Jan 9, 2015 4:25 PM
Who's Ohio State's MVP? Probably not who you think it is
The Associated Press
DALLAS (AP) It might seem easy to pick the most valuable player for Ohio State.
It's got to be quarterback-sacker Joey Bosa, right? Or maybe leading rusher Ezekiel Elliott, who's collected more than 1,600 yards in a breakout season? Or even a quarterback, maybe J.T. Barrett, who led the charge all season before getting hurt, or Cardale Jones, who's pulled a Lou Gehrig since taking over the last two games?
Yet coach Urban Meyer's choice isn't among the top six on the team in any major statistic.
Give up? According to Meyer, there's no question that the most important Buckeye heading into Monday night's national championship game against Oregon is senior guiding light Evan Spencer.
"He's the MVP of our team," Meyer said earlier this week, allowing no wiggle room for anyone else. "He's the leader of our team. He's the guy that, at the right time, I'll probably make an executive decision and make him a captain."
He does not have numbers that'll wow opponents or impress pro scouts. It's his body of work, and his leadership and other intangibles which make him invaluable.
After all, he's only the Buckeyes' ninth-leading receiver with 15 catches, 11th-leading rusher with a single carry for nine yards and tied for 10th (with Dontre Wilson, who broke his foot and missed the last seven games) in scoring with three touchdowns.
"There's a lot of things I can do on the football field," said Spencer, the son of a former Ohio State captain, standout running back Tim Spencer, now an assistant with the Tampa Bay Buccaneers. "I just try to do everything I can when I'm out there, whether it's block or throw something or catch something, I try to do it to the best of my ability. I guess the best of my ability is sometimes kind of cool."
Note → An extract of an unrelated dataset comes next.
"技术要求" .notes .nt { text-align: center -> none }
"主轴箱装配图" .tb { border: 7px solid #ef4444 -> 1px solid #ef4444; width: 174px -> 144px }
Spencer proved his importance in the Buckeyes' 42-35 Sugar Bowl win over Alabama. If he didn't do what he did on three plays, Ohio State might well be home stewing over what might have been instead of gearing up for the biggest game in college football.
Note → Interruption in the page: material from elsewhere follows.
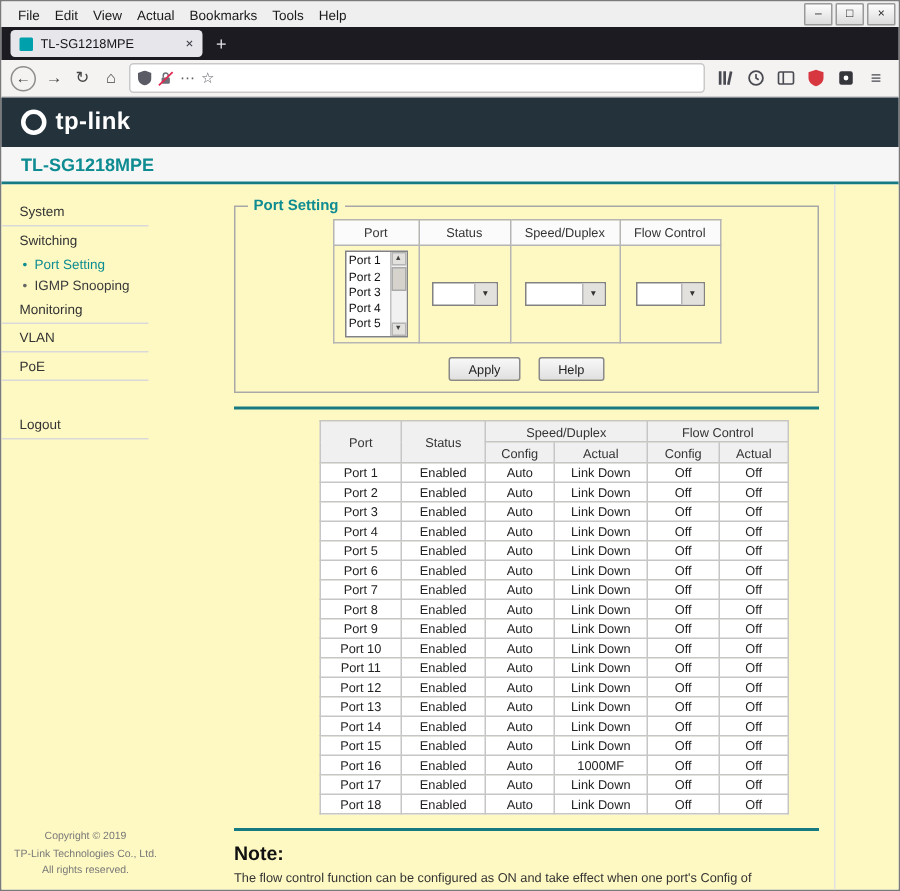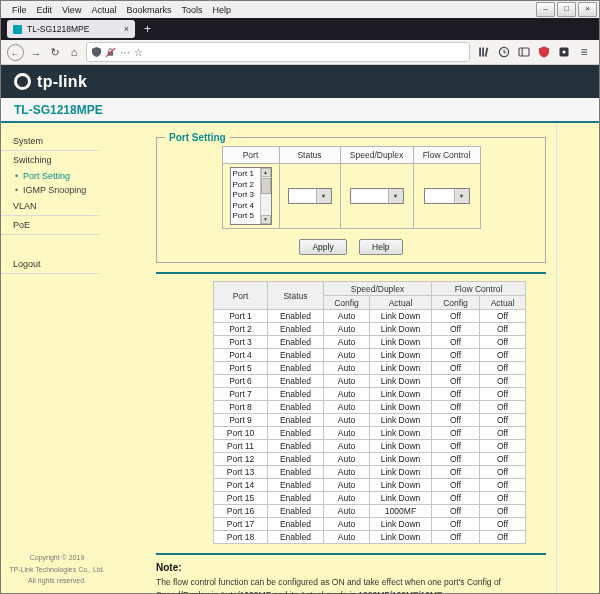"Monitoring" div.side-item { html: none -> <div>Monitoring</div> }
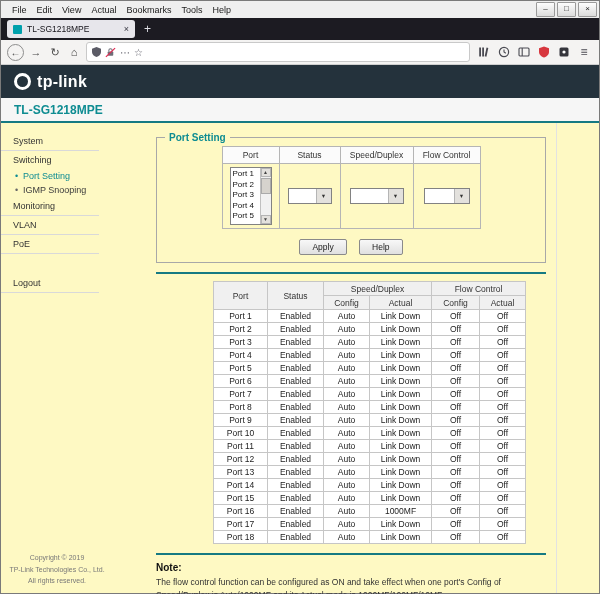"Note:" .note-title { font-size: 10px -> 13px }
With just 12 seconds left in the half and the Buckeyes trailing 14-13, Spencer took a pitch, pulled up and fired a perfect spiral into the end zone where Michael Thomas made a leaping catch while barely planting one foot inbounds for the touchdown.
Alabama had pinned the Buckeyes at their own 15 and the tide, literally, had turned with 3:24 left in the game. Clinging to a 34-28 lead, Ohio State was struggling to just make a first down. Then Elliott took a pitch around left end and turned the corner just as Spencer wiped out two prospective tacklers with a crunching block. The 85-yard touchdown run allowed the Buckeyes, back on their heels, to regain their footing.
"He took two guys out and there's not one person in this facility that's shocked that he did that," Meyer said.
Then, after Alabama scored with just under 2 minutes left to pull within a touchdown, Spencer leaped high to snag the on-side kick and control it.
That virtually booked Ohio State's ticket for the first CFP title game.
Others might be surprised with the esteem showered on Spencer. But not his teammates.
"You turn on the film and he doesn't get targeted a ton (on passes), doesn't have the most touchdowns on the team, most receptions, most yards or whatever," said linebacker Joshua Perry. "But (he makes) great special teams plays, clutch plays when we need them, great leadership, selfless player. When you have a guy as talented as him who does all those things even though he's not getting the stats that he wants, that's why he's the MVP."
Yes, Spencer was the Ohio State player in November 2013 who dissed unbeaten Alabama and Florida State by saying, "Well, I guess I'm a little biased, but I think we'd wipe the field with both of them."
He apologized for those rash words. But his teammates supported the confidence behind them.
Now that he's graduated from Ohio State with a degree in economics, Spencer may still join his dad in the NFL, which has a history of preferring sack totals, receptions and 40-yard dash times over character and integrity.
At this moment, he clearly has the undying devotion of his fellow players. Should he be tabbed as a captain, that's a pretty good claim to fame.
"The captains of a team that gets to go to a national championship, those guys have their names kind of written in stone," he said. "That would mean the world to me.
"I try to be a servant to my guys and I do whatever I can for them and whatever I can to win games. It's good that that's getting praised, I guess. It's an incredible honor."